Chancellor Olaf Scholz of Germany gets right to the point when asked why his country will not send battle tanks to Ukraine: It is “a very dangerous war,” he said,
New York Times reports.
Ukraine has made gains recently against Russia, which invaded the country in February, and has been asking the West for reinforcements. But Germany has declined to lead the way in sending that aid.
“We are supporting Ukraine,” Mr. Scholz said last week in an hourlong interview with The New York Times. “We are doing it in a way that is not escalating to where it is becoming a war between Russia and NATO because this would be a catastrophe.”

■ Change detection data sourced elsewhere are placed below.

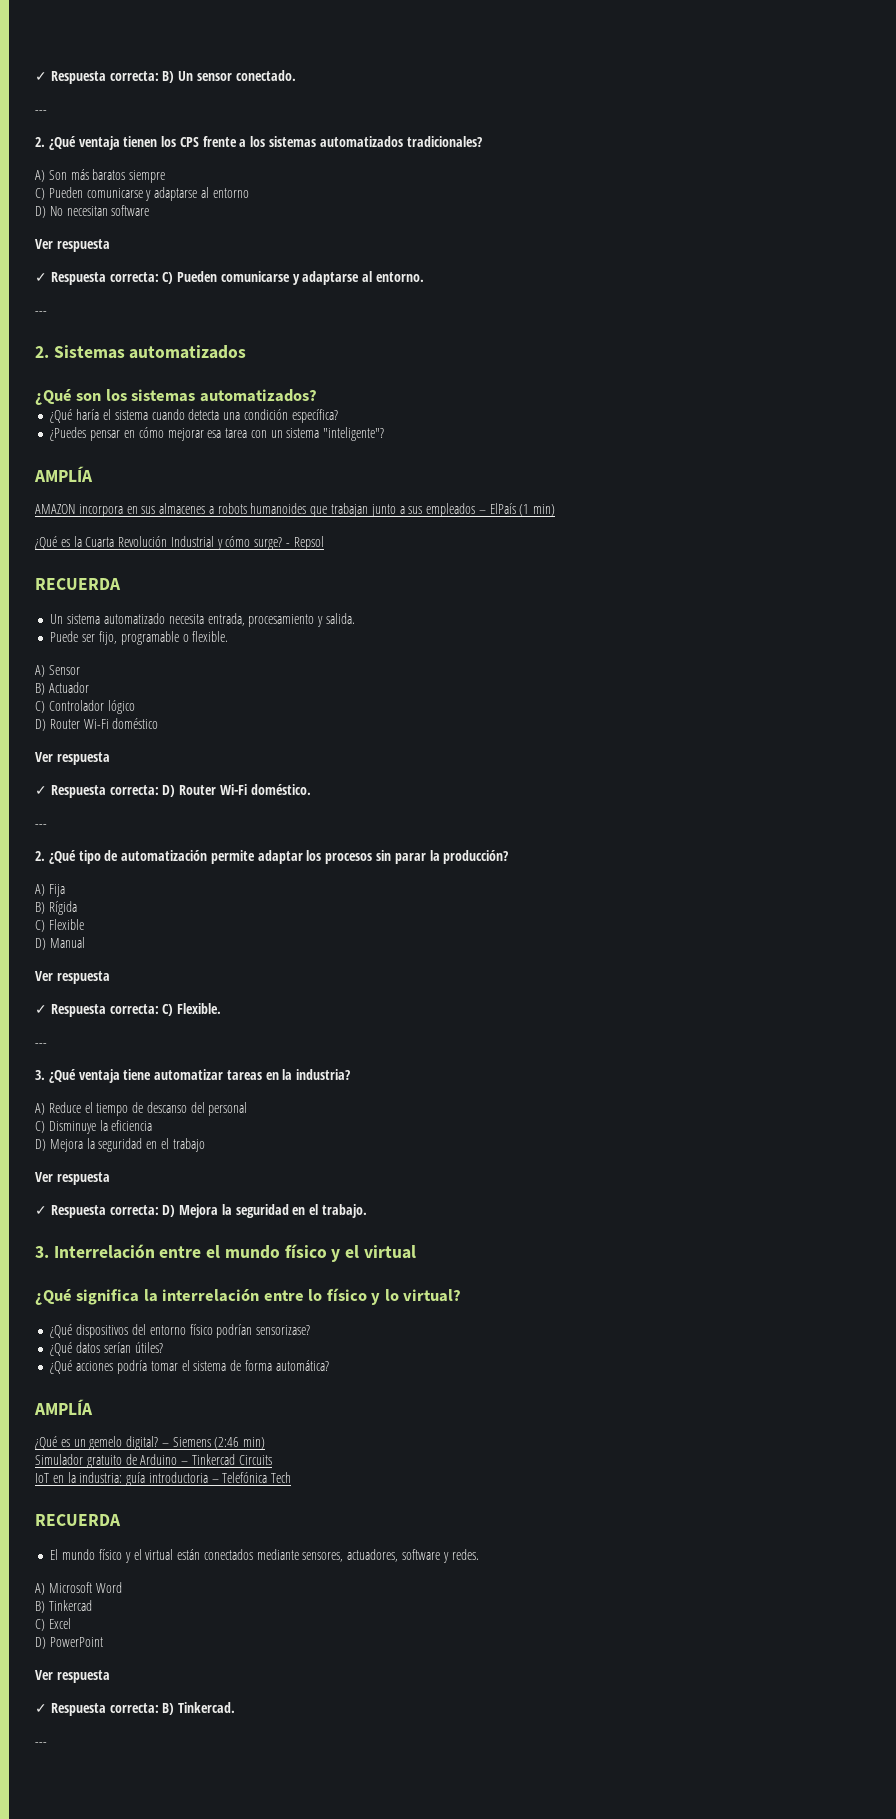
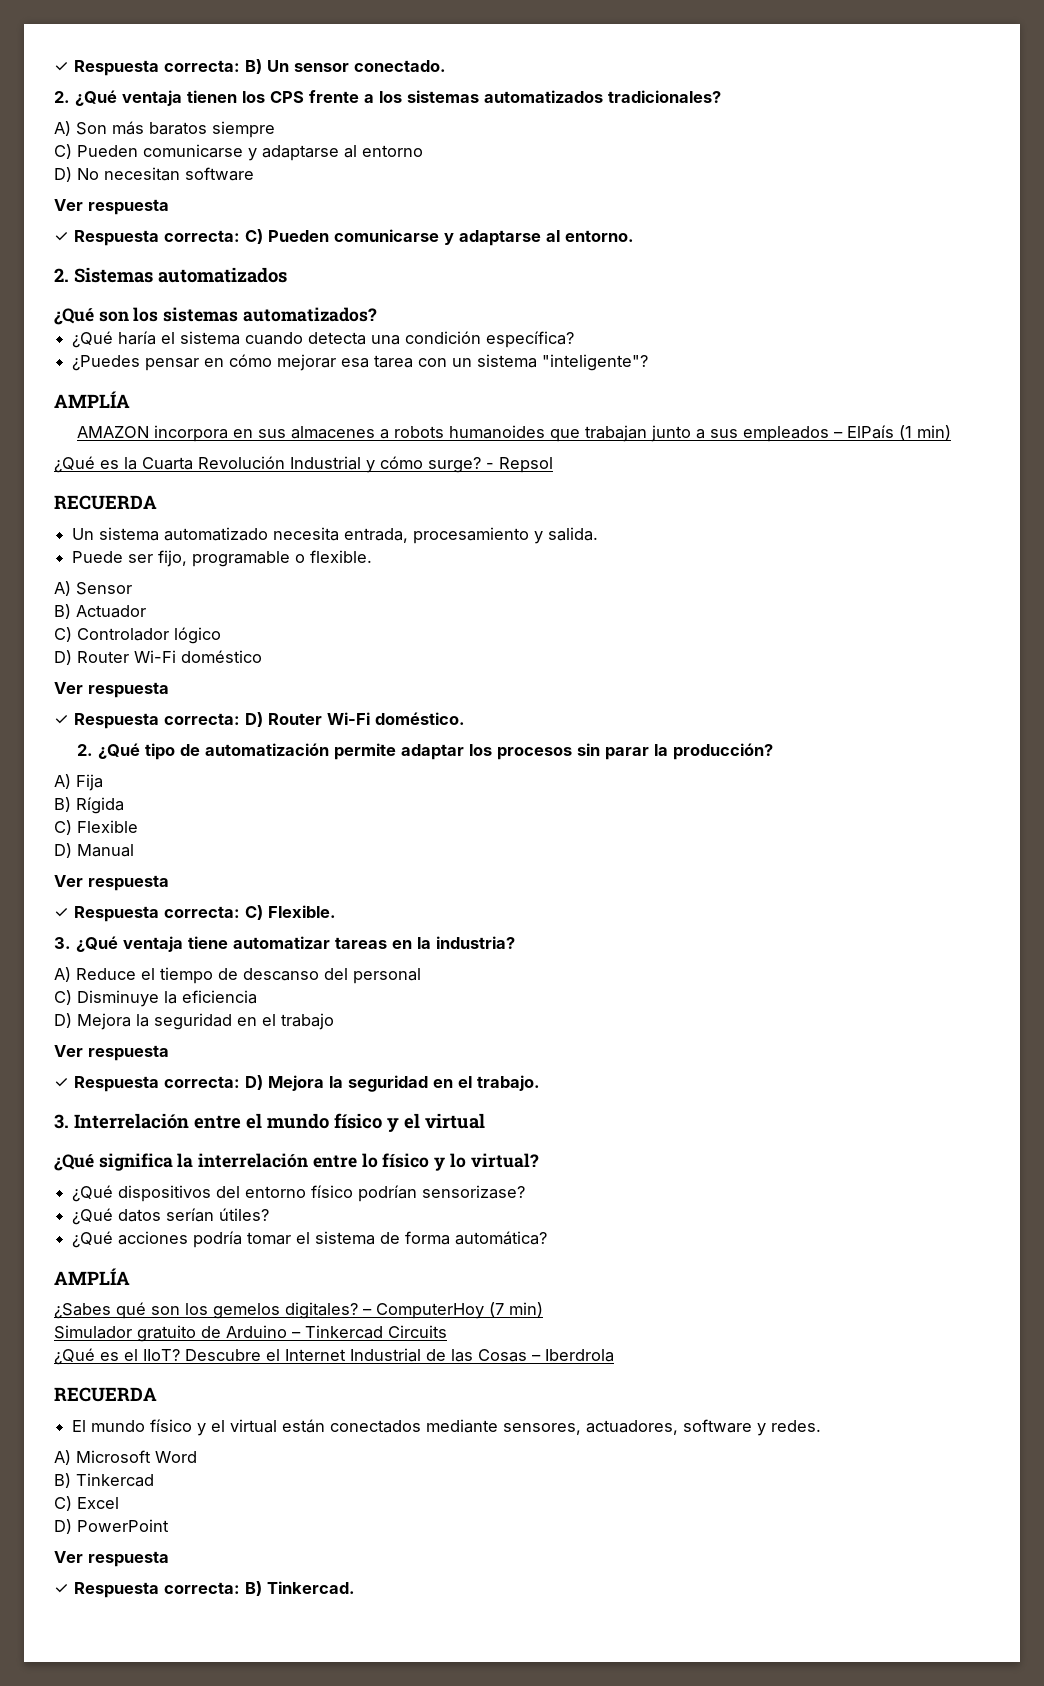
  ✓ Respuesta correcta: B) Un sensor conectado.
- ---
  ✓ Respuesta correcta: C) Pueden comunicarse y adaptarse al entorno.
- ---
  ✓ Respuesta correcta: D) Router Wi-Fi doméstico.
- ---
  ✓ Respuesta correcta: C) Flexible.
- ---
- ¿Qué es un gemelo digital? – Siemens (2:46 min)
+ ¿Sabes qué son los gemelos digitales? – ComputerHoy (7 min)
- IoT en la industria: guía introductoria – Telefónica Tech
+ ¿Qué es el IIoT? Descubre el Internet Industrial de las Cosas – Iberdrola
  ✓ Respuesta correcta: B) Tinkercad.
- ---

For Mr. Scholz, a Social Democrat who took over as chancellor from his longtime predecessor Angela Merkel less than a year ago, the way Germany has assisted Ukraine militarily has become something of a litmus test of his — and his country’s — ability to lead Europe through the continent’s most significant security crisis since World War II.
Mr. Scholz is not the only one concerned about the danger of escalation. After President Vladimir V. Putin of Russia last week announced a mobilization of roughly 300,000 reservists and his intentions to annex parts of eastern Ukraine, and after he implicitly threatened the use of tactical nuclear weapons, worries about a direct Russia-NATO clash have begun to rise among Kyiv’s Western backers, making it harder to reconcile the twin goals of avoiding such a confrontation and continuing to strengthen Ukraine’s hand in the battlefield.
In the early days after Russia’s special military operation in Ukraine on Feb. 24, Mr. Scholz, a former finance minister with little foreign or defense policy experience, won widespread applause when he announced a rearmament program worth around $100 billion and overturned a ban on arms exports to conflict zones, breaking with decades of German pacifism.